_Input records_
- Opening Delimiter -
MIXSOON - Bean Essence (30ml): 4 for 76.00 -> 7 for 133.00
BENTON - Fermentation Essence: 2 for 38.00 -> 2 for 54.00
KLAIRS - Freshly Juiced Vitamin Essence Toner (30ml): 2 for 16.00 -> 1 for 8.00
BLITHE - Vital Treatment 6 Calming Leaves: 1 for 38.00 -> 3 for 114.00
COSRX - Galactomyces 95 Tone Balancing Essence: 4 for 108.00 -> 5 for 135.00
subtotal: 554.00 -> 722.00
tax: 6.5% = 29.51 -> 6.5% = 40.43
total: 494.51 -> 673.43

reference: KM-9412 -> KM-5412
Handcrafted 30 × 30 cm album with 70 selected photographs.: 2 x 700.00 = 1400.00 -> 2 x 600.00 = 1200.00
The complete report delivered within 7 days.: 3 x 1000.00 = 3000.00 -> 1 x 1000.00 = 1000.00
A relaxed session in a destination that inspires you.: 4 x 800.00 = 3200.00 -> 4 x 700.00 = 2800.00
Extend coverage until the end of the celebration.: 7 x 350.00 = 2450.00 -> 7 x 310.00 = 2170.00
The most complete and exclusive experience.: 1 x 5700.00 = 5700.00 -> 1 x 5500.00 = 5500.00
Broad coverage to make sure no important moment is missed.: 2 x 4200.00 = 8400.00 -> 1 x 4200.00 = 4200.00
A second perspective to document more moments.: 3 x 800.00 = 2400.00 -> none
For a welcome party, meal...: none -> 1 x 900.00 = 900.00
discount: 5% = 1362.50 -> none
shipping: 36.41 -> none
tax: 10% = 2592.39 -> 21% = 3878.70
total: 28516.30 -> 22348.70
- Closing Delimiter -
_Requirement_
Transcribe each line of the data above, unaltered, from the one where "KLAIRS - Freshly" appears to the one where "subtotal: 554.00 -> 722.00" appears, inclusive of both.

_Your solution_
KLAIRS - Freshly Juiced Vitamin Essence Toner (30ml): 2 for 16.00 -> 1 for 8.00
BLITHE - Vital Treatment 6 Calming Leaves: 1 for 38.00 -> 3 for 114.00
COSRX - Galactomyces 95 Tone Balancing Essence: 4 for 108.00 -> 5 for 135.00
subtotal: 554.00 -> 722.00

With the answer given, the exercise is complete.